"""

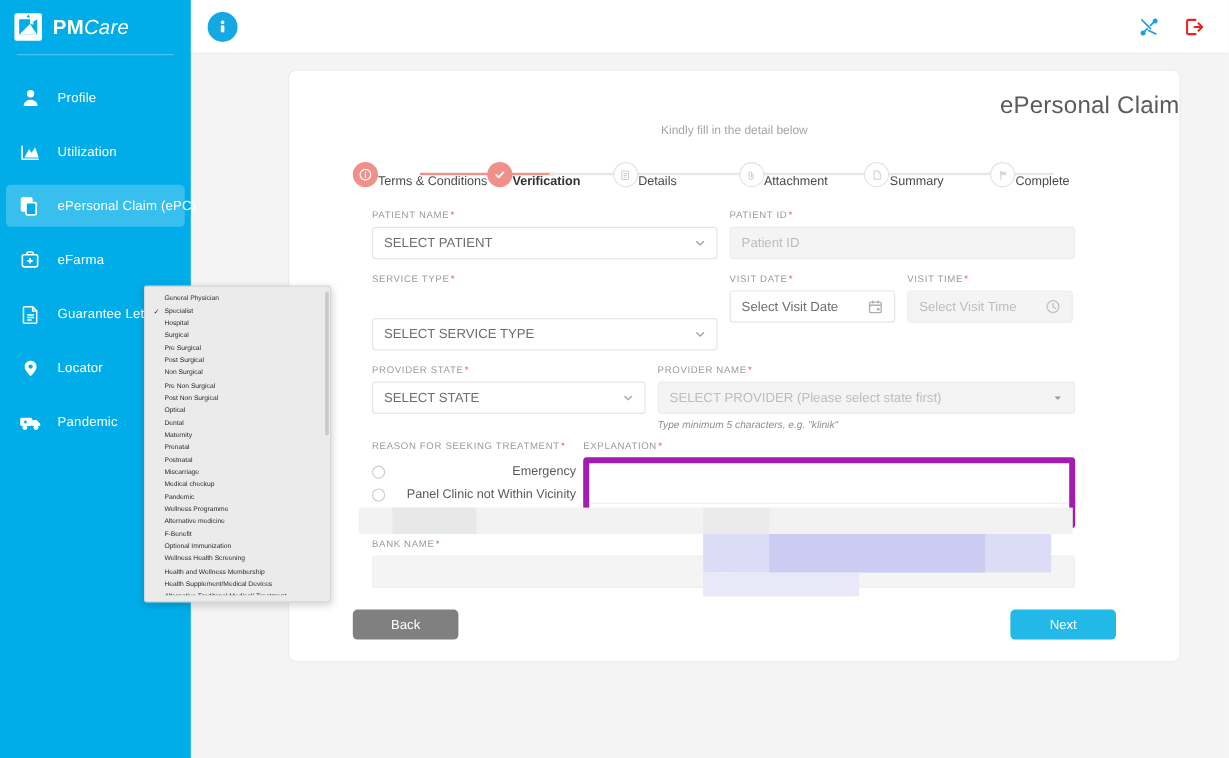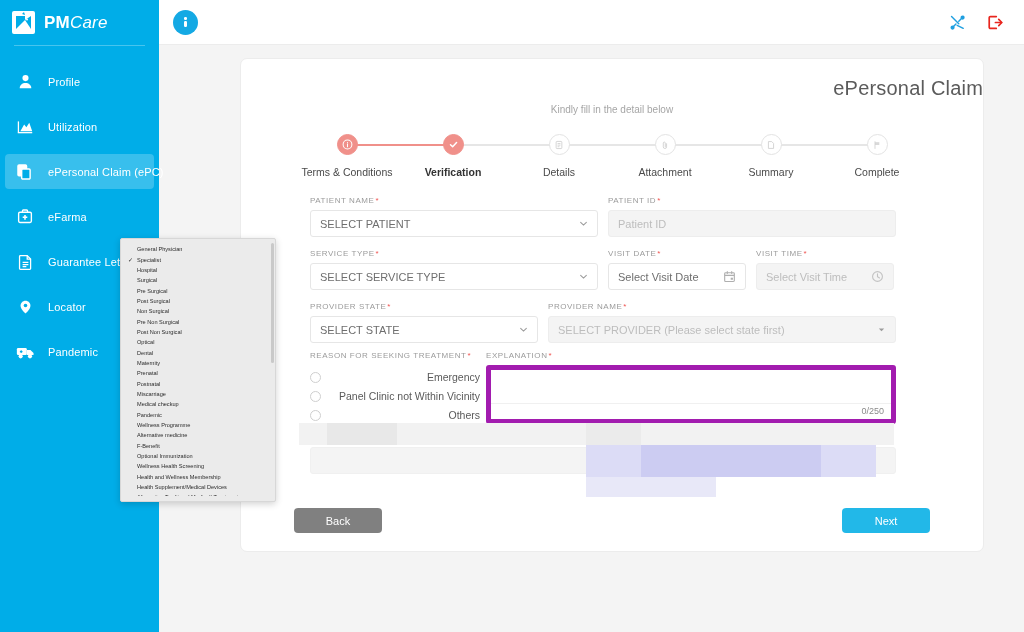"Terms & Conditions" .step { flex-direction: column -> row }
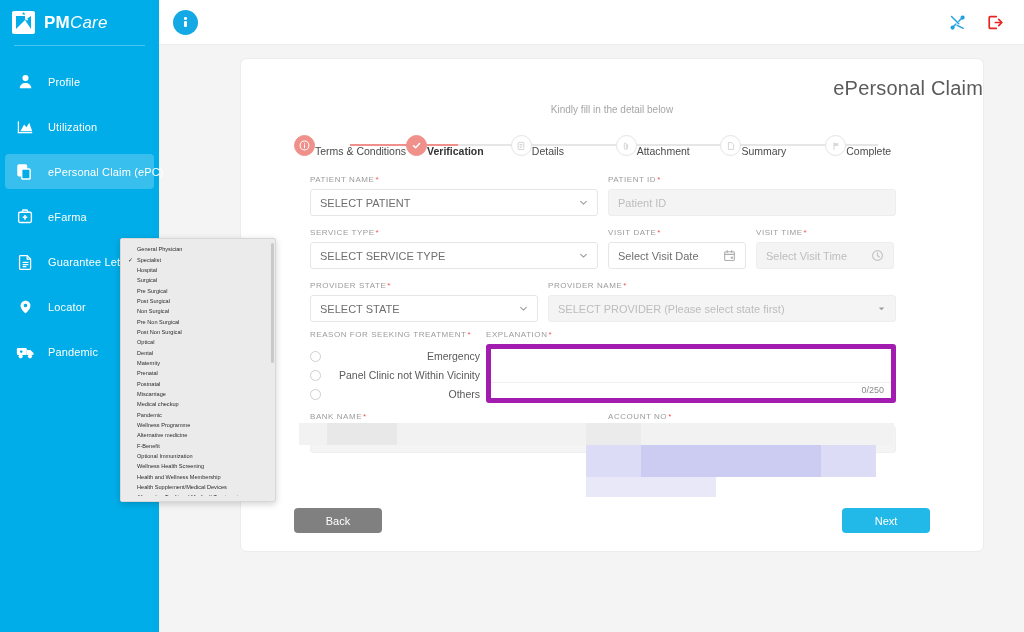"SERVICE TYPE*" div.fld { gap: none -> 23px }
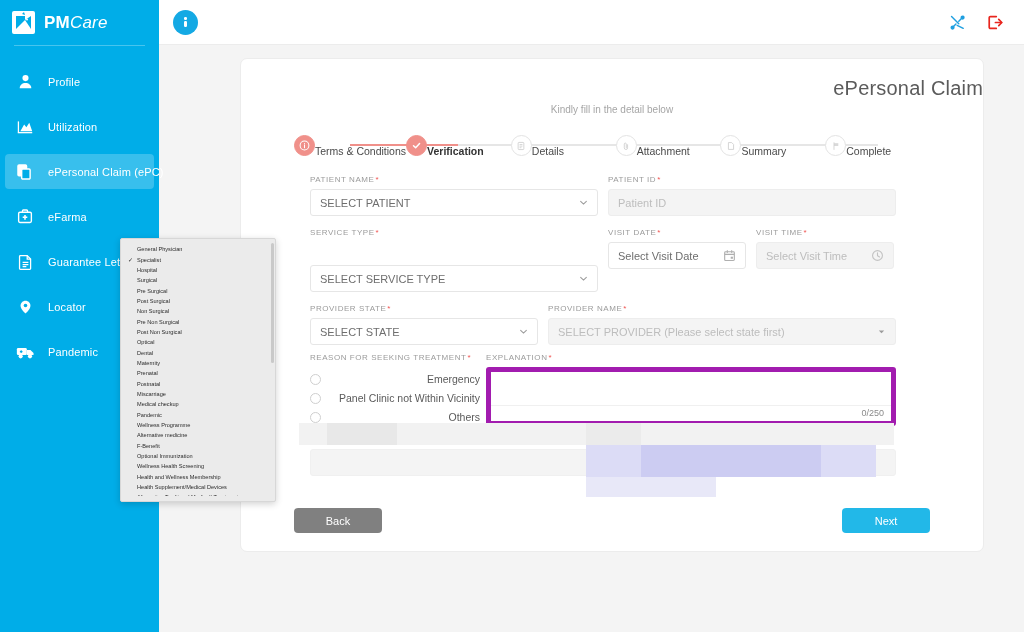"Type minimum 5 characters, e.g." span.hint { html: none -> <span>Type minimum 5 characters, e.g. "klinik"</span> }
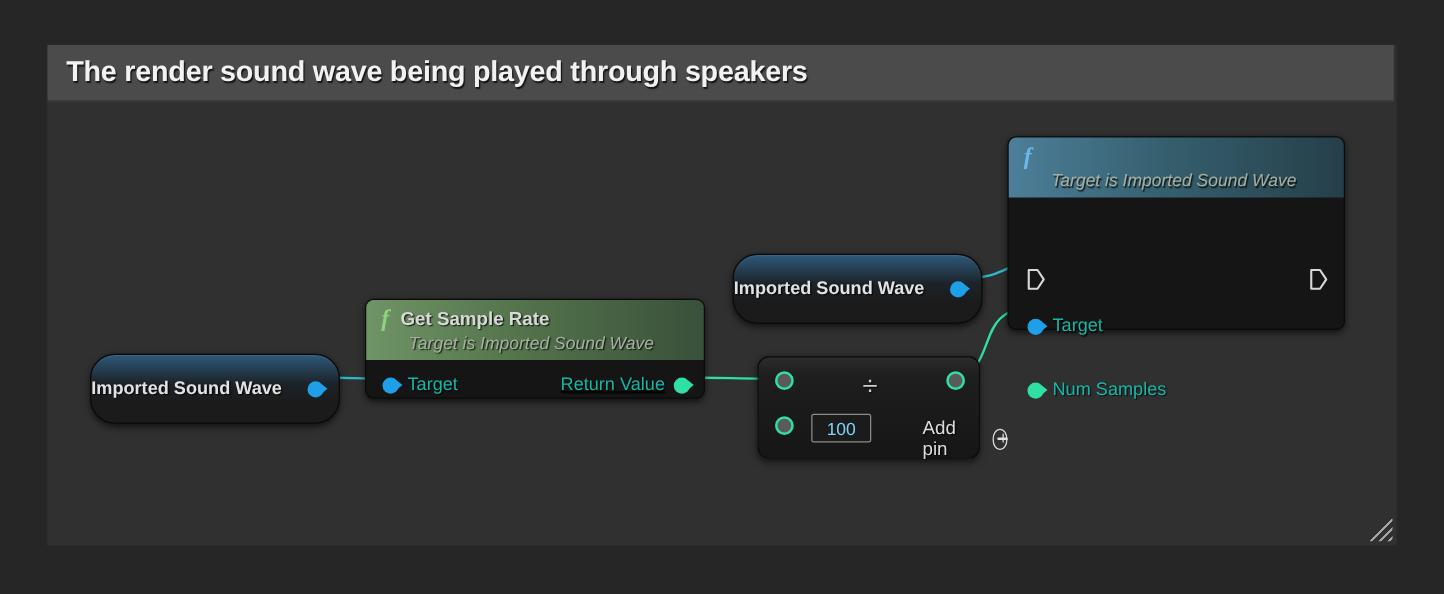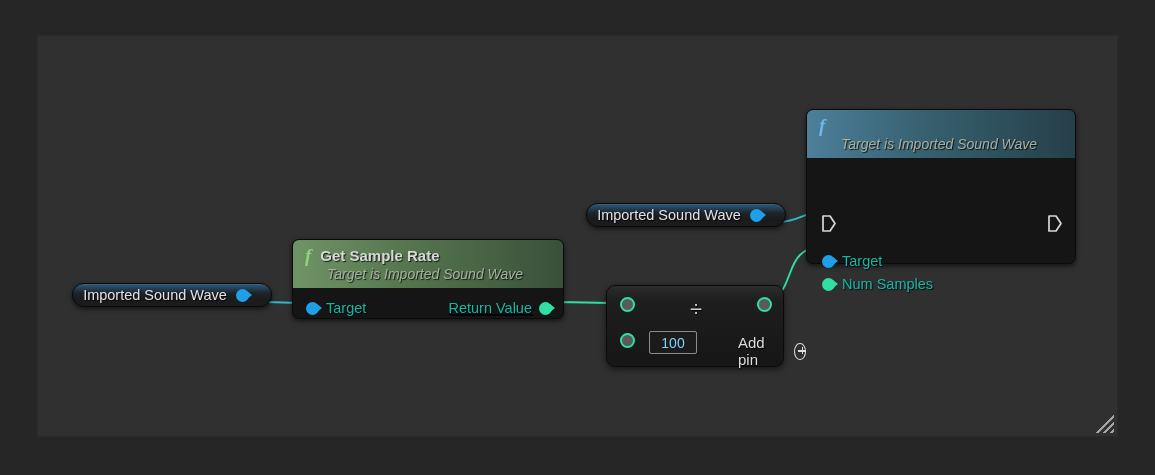"The render sound wave being" div { html: none -> <div> <div>The render sound wave being played through speakers</div> </div> }
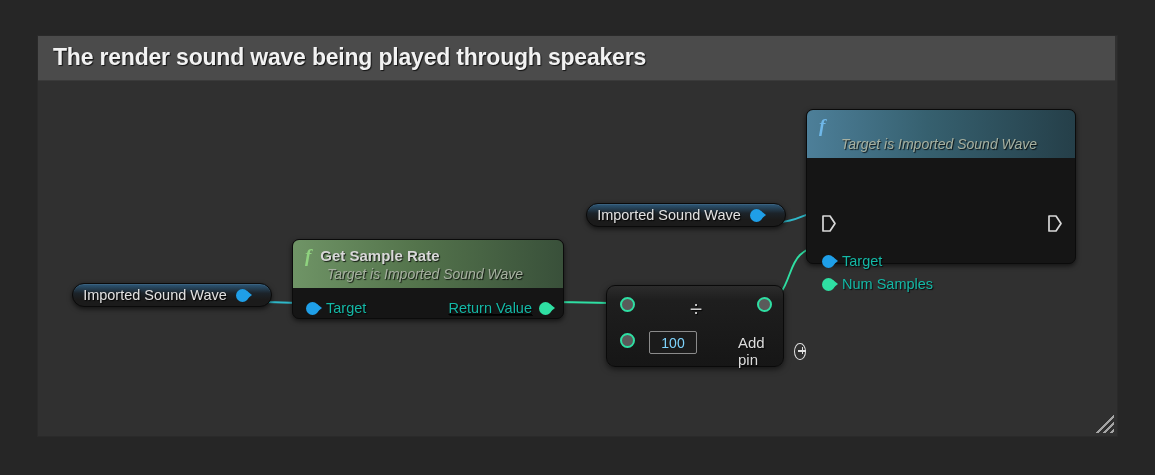"Imported Sound Wave" .var-node { font-weight: none -> bold; height: 24px -> 56px; justify-content: center -> space-between }
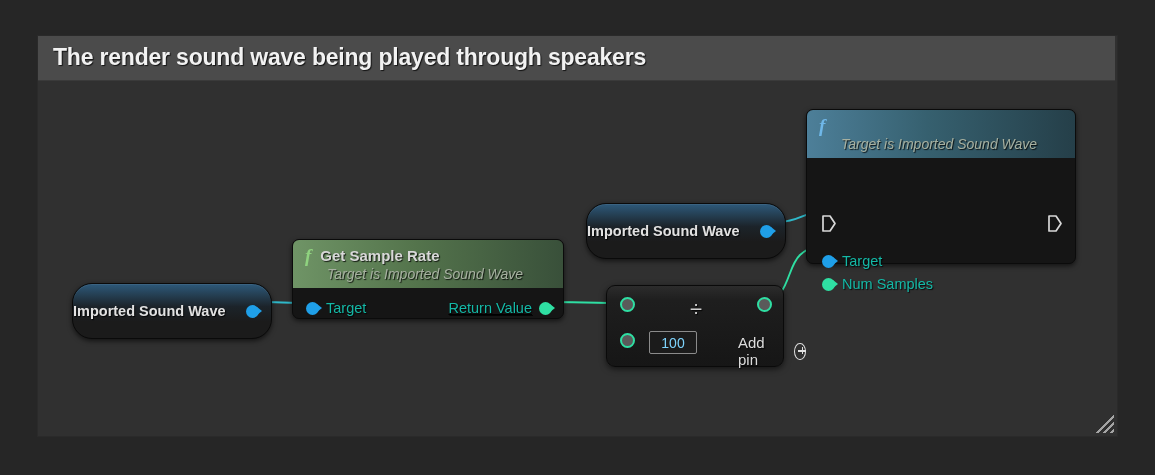"Num Samples" div.pin-row { top: 118px -> 146px }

"""

**DESCRIPTION OF THE TASK:** Pictures stay out; repeat all the rest of the records exactly.

**TASK OUTPUT:**
"Terms & Conditions" .step { flex-direction: column -> row }
"SERVICE TYPE*" div.fld { gap: none -> 23px }
"Type minimum 5 characters, e.g." span.hint { html: none -> <span>Type minimum 5 characters, e.g. "klinik"</span> }
"The render sound wave being" div { html: none -> <div> <div>The render sound wave being played through speakers</div> </div> }
"Imported Sound Wave" .var-node { font-weight: none -> bold; height: 24px -> 56px; justify-content: center -> space-between }
"Num Samples" div.pin-row { top: 118px -> 146px }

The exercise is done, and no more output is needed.